Your task is to copy the records that follow exactly, minus any images.

________________________

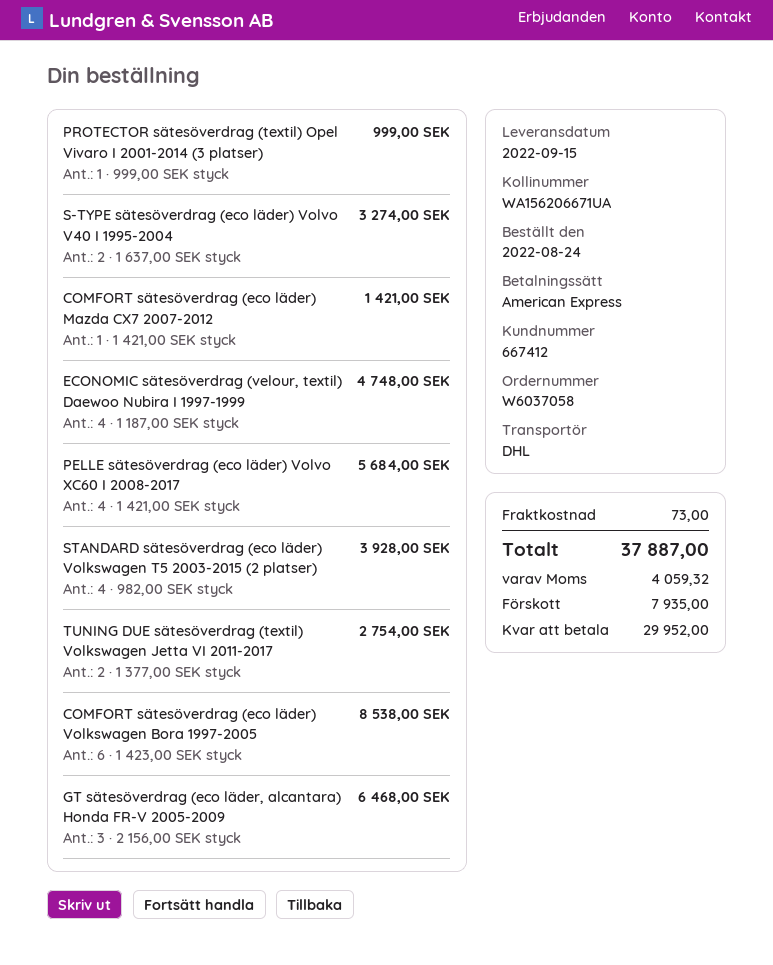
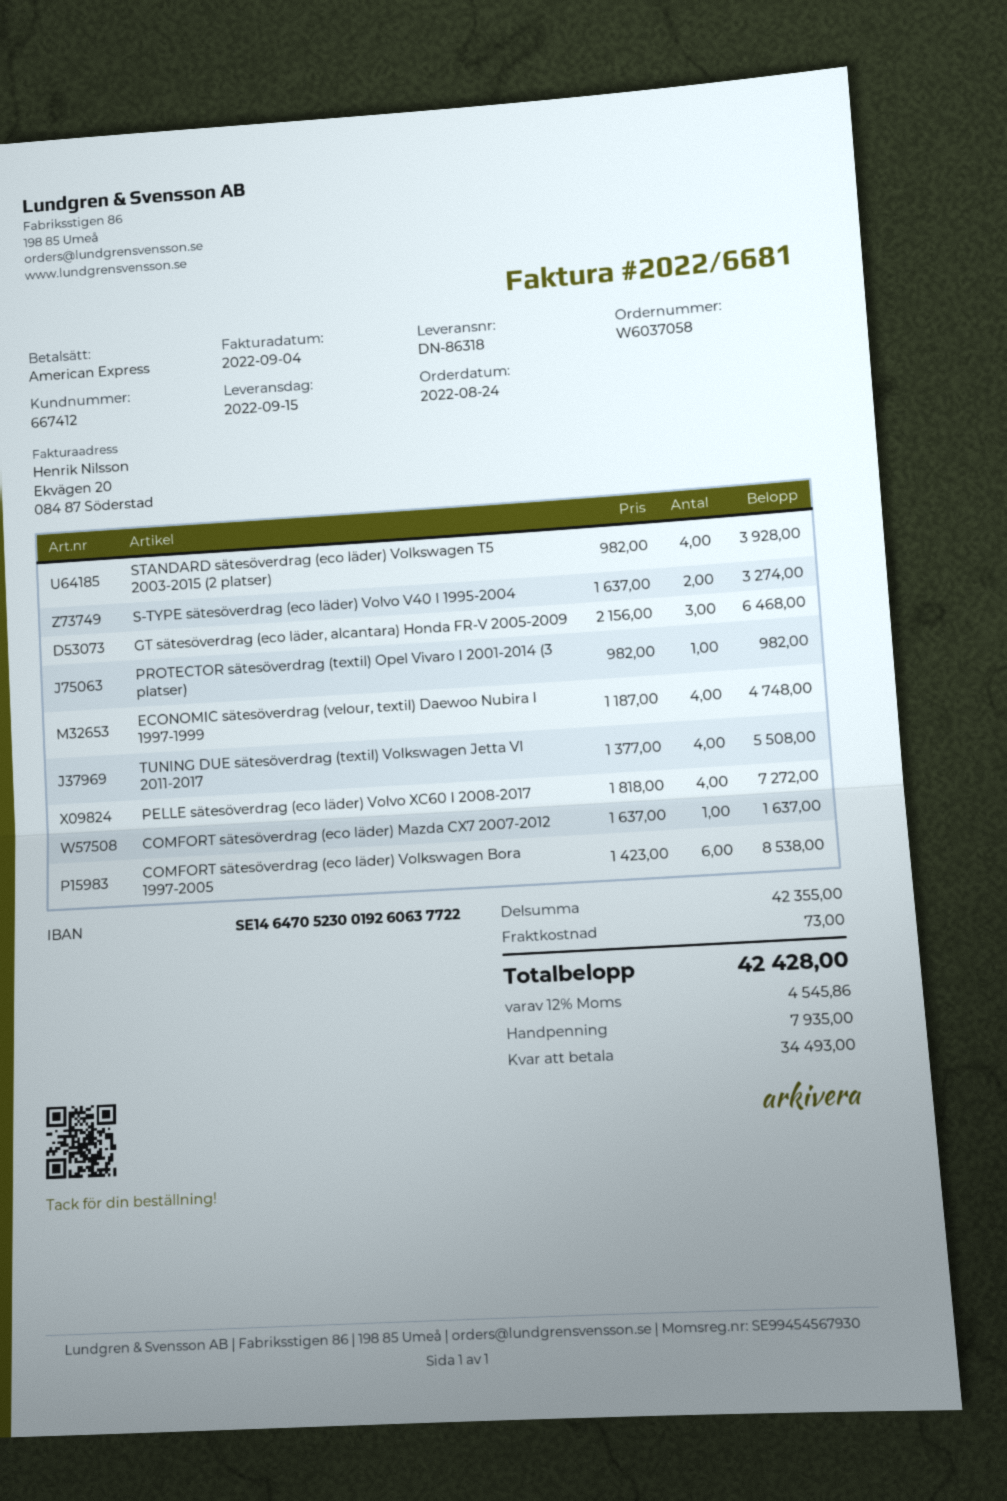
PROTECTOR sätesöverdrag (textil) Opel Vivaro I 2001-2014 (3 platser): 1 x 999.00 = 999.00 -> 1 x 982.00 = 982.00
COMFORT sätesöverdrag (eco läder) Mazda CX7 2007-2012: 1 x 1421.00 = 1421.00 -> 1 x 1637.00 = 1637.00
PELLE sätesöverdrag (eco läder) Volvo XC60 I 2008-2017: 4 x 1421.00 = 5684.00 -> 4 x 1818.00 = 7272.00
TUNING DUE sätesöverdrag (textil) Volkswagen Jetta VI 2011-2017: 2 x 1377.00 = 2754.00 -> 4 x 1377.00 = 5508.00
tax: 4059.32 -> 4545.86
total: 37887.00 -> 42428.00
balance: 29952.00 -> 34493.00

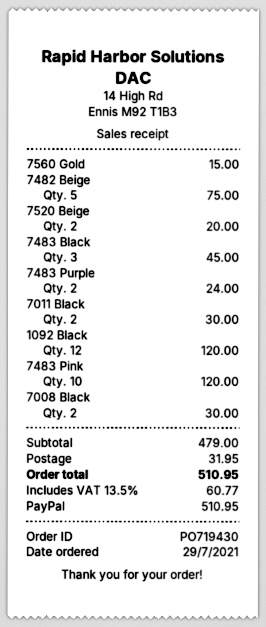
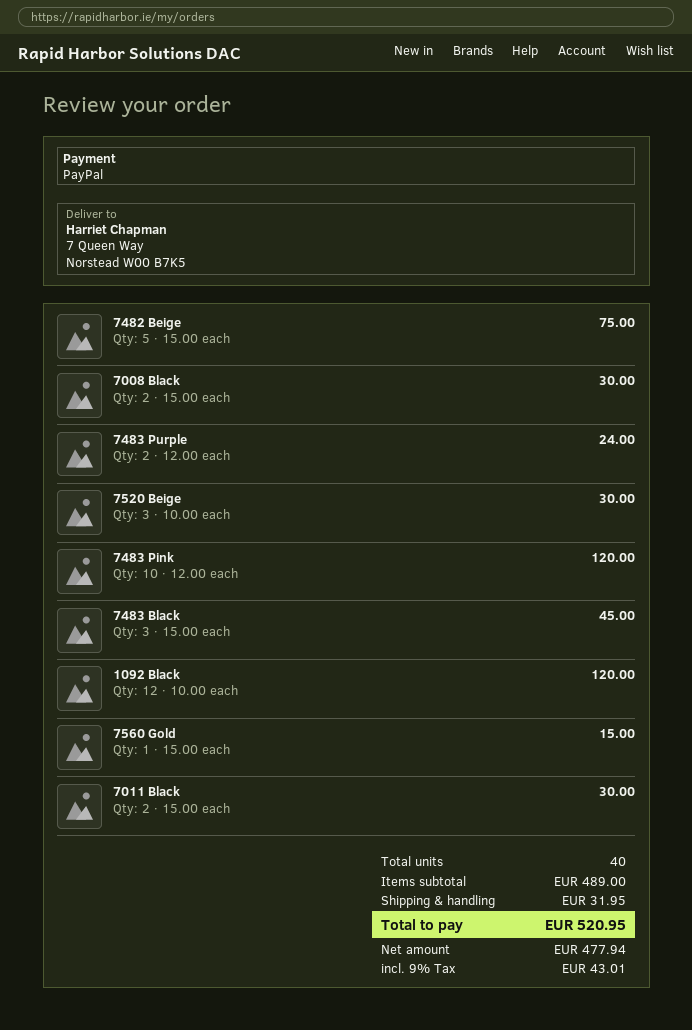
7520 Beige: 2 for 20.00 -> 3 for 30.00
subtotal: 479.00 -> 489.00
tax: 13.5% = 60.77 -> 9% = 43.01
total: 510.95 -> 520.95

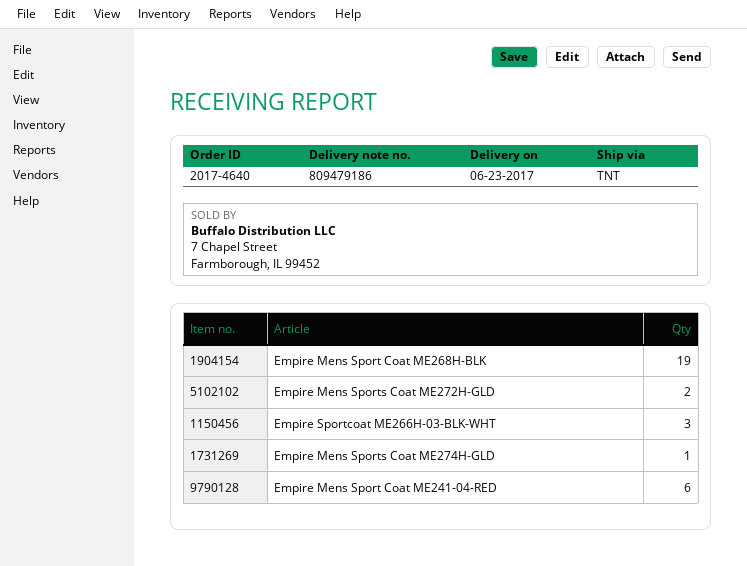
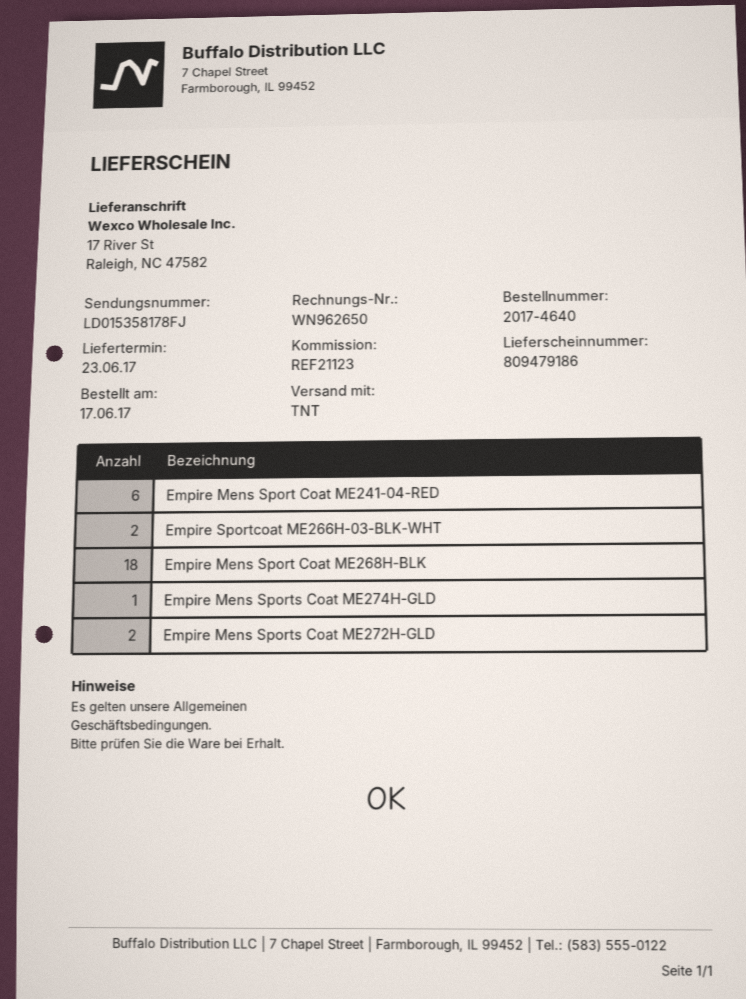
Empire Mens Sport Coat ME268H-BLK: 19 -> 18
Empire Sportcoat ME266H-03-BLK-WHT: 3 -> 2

________________________

Result.
PROTECTOR sätesöverdrag (textil) Opel Vivaro I 2001-2014 (3 platser): 1 x 999.00 = 999.00 -> 1 x 982.00 = 982.00
COMFORT sätesöverdrag (eco läder) Mazda CX7 2007-2012: 1 x 1421.00 = 1421.00 -> 1 x 1637.00 = 1637.00
PELLE sätesöverdrag (eco läder) Volvo XC60 I 2008-2017: 4 x 1421.00 = 5684.00 -> 4 x 1818.00 = 7272.00
TUNING DUE sätesöverdrag (textil) Volkswagen Jetta VI 2011-2017: 2 x 1377.00 = 2754.00 -> 4 x 1377.00 = 5508.00
tax: 4059.32 -> 4545.86
total: 37887.00 -> 42428.00
balance: 29952.00 -> 34493.00

7520 Beige: 2 for 20.00 -> 3 for 30.00
subtotal: 479.00 -> 489.00
tax: 13.5% = 60.77 -> 9% = 43.01
total: 510.95 -> 520.95

Empire Mens Sport Coat ME268H-BLK: 19 -> 18
Empire Sportcoat ME266H-03-BLK-WHT: 3 -> 2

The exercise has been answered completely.